Something like, "Hey, I'm launching a new startup, to prove to myself that I
can do it again. Why don't you follow along because I'll be sharing each step
of this journey on my blog!" may have been received better by the community.
Nevertheless, the approach you took is a legitimate one. And of course, you'd
be a fool not to take advantage of your notoriety as a means of propelling
your new startup. You worked hard to get where you are, and fully deserve to
take advantage of your position, connections, etc.

You can become Wordpress's Heroku if you play your cards right, and I don't
see how you are not going to make big money out of this company as well. My
only suggestion would be to reconsider your pricing, so as to make it more
accessible (while also meeting the needs of those who don't quite require
unlimited blogs). For example, you could charge $29 for a single blog, $49 for
3 blogs, $99 for "unlimited".

------
edanm
Some thoughts on the WPEngine itself (or at least, the site). These are in
order of thought, not importance. Also, these are purely my opinions so take
with a grain of salt.

1\. When I was starting my own blog, I looked around for exactly this. It
didn't exist, or at least not in any form that looked worth doing, so I ended
up (painfully) self-hosting.

2\. Having said that, for a beginner like me, $50 is _way_ too much to spend
on the blog. I'm sorry, but I can host my not-making-a-cent blog on Dreamhost,
and get the first year of hosting for $20 (the whole year, I mean). I really
hope this is just the initial price plan, because I honestly believe that as
you grow, it will make sense to let people host smallish blogs for less money.

3\. Someone on the blog post mentioned that "one-click staging" is confusing,
since the "one click" part is not important. I agree.
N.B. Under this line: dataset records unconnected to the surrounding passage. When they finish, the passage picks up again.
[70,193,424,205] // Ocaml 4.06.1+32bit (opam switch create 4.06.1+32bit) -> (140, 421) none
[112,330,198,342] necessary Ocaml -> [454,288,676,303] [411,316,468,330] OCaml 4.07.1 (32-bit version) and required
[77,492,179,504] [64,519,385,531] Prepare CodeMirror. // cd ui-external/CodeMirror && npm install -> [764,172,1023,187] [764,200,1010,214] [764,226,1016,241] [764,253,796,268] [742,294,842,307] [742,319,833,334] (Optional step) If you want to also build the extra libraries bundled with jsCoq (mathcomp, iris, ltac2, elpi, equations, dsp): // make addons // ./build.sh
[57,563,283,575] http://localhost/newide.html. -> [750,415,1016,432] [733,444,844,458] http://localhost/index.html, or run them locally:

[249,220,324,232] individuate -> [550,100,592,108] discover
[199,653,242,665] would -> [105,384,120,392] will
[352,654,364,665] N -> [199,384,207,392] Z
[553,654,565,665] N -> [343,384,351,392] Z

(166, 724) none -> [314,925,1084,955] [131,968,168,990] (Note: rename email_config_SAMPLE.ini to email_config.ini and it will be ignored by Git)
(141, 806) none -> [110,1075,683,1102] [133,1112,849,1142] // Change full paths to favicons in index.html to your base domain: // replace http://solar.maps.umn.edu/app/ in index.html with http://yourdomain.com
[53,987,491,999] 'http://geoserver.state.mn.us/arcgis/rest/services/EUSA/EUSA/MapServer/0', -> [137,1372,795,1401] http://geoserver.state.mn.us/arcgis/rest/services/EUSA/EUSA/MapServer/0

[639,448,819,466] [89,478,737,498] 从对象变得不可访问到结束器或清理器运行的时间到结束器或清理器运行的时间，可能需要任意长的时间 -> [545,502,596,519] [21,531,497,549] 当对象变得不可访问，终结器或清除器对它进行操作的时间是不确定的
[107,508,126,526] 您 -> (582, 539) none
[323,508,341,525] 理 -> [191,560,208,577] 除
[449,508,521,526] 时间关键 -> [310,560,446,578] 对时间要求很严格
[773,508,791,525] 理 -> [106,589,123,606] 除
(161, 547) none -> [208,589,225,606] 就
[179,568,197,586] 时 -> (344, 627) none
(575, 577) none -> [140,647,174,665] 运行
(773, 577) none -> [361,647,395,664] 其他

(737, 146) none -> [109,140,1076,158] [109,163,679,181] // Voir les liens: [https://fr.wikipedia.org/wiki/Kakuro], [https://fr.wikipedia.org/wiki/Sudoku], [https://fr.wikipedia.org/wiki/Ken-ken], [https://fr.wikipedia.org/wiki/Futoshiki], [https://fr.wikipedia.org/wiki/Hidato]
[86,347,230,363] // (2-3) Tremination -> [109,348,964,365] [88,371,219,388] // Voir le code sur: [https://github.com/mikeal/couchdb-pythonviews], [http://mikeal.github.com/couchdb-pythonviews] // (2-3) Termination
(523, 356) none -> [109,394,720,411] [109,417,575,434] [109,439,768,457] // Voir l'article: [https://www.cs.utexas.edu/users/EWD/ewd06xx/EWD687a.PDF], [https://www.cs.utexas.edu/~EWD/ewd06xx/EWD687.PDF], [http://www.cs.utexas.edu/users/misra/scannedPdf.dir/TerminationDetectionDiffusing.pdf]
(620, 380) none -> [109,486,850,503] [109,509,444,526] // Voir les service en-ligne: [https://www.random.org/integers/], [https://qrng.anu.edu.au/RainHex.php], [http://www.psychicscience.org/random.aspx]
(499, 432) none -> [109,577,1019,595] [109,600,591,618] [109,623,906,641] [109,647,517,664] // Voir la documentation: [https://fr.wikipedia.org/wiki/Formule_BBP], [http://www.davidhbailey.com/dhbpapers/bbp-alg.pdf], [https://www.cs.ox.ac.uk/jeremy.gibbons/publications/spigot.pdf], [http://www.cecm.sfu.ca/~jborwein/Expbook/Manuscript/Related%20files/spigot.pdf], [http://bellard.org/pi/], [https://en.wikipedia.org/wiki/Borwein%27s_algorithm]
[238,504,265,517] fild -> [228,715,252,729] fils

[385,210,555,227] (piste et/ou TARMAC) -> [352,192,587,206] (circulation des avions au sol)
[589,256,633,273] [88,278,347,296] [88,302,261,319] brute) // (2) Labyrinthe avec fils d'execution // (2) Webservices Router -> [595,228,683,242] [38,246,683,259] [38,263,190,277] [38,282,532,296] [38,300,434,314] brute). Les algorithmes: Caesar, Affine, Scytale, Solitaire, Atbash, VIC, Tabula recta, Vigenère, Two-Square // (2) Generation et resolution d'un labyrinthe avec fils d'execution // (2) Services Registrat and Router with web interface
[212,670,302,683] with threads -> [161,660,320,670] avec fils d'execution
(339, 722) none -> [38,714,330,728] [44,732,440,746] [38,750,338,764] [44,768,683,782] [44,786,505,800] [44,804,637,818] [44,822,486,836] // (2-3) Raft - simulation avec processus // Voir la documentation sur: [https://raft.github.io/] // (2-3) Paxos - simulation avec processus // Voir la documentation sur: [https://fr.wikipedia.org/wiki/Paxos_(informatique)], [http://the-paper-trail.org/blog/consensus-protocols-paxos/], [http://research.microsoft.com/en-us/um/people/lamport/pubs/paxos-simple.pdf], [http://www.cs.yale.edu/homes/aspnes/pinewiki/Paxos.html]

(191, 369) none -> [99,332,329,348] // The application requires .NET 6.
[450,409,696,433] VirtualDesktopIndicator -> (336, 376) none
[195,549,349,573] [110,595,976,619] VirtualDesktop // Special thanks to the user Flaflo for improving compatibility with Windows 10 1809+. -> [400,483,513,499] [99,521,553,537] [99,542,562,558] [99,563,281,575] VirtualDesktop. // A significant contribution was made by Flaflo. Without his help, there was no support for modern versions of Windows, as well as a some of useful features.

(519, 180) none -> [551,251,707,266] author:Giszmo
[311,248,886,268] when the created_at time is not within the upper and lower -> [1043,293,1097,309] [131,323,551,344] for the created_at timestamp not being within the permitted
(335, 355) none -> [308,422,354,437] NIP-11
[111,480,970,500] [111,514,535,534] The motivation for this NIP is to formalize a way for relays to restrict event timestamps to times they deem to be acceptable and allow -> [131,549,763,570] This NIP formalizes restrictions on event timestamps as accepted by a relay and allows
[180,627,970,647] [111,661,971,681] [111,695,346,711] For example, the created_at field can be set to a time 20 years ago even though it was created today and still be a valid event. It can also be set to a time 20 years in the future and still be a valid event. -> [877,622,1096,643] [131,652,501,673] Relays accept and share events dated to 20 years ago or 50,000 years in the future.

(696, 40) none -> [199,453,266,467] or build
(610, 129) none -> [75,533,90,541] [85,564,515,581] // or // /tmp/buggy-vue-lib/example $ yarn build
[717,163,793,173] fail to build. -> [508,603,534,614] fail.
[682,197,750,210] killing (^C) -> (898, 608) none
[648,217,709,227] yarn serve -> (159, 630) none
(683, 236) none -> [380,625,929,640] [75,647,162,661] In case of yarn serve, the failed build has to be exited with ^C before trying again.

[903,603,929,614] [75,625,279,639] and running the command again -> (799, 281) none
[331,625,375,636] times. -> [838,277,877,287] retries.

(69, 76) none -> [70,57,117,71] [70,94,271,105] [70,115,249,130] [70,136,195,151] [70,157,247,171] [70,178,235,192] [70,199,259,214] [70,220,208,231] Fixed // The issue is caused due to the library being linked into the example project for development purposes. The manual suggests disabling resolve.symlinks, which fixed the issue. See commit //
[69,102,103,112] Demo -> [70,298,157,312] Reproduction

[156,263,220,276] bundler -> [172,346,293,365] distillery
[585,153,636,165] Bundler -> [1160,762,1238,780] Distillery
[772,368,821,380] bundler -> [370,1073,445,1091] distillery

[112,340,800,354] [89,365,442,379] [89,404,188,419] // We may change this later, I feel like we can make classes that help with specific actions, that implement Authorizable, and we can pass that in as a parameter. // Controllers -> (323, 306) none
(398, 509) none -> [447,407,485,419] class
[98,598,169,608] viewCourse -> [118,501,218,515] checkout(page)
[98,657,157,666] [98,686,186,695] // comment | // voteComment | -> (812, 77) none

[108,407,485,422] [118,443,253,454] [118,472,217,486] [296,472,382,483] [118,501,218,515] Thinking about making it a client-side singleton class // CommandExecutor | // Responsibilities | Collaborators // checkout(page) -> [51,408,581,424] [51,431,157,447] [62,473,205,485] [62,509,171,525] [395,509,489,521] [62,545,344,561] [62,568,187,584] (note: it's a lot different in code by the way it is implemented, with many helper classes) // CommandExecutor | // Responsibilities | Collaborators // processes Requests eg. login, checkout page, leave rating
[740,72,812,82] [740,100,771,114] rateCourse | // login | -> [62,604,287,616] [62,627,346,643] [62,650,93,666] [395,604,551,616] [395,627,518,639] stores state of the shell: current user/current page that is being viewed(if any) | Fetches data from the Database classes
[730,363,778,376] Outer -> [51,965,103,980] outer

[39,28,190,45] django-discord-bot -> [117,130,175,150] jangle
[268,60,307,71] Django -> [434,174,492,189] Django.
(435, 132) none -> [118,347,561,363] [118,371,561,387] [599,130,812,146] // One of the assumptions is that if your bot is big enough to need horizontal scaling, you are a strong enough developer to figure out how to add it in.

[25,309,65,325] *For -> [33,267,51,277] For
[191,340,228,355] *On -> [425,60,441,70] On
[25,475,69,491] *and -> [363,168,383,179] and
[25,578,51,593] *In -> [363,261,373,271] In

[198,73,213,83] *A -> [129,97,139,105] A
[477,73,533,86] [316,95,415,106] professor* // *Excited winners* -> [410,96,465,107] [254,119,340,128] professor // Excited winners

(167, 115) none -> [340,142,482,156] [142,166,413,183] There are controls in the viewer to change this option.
4\. I think there's a small alignment problem with the prices in the pricing
grid (they're top-aligned, not centerered). I'm on Windows XP + Chrome.

5\. (This one is really nitpickity): on the pricing grid, the "explanatory"
sentence in the first and last column have end-of-sentence punctuation, but
the middle column does not.

6\. I'd give more details and make it more obvious how to export. This will be
a sticking point for people, so one of the major features should be how easy
it is to import.

7\. Make it _really_ obvious that you can use your own domain name with this.
This is important to people, and isn't obvious.

8\. Part of your tagline is "We make WordPress fast, secure, and scalable". I
would actually stress the "easy" part more. I can make WordPress all those
things myself, I just don't have time/knowledge. Stress the idea that this is
a convenience thing.

OK Hope that helps, just some of my thoughts.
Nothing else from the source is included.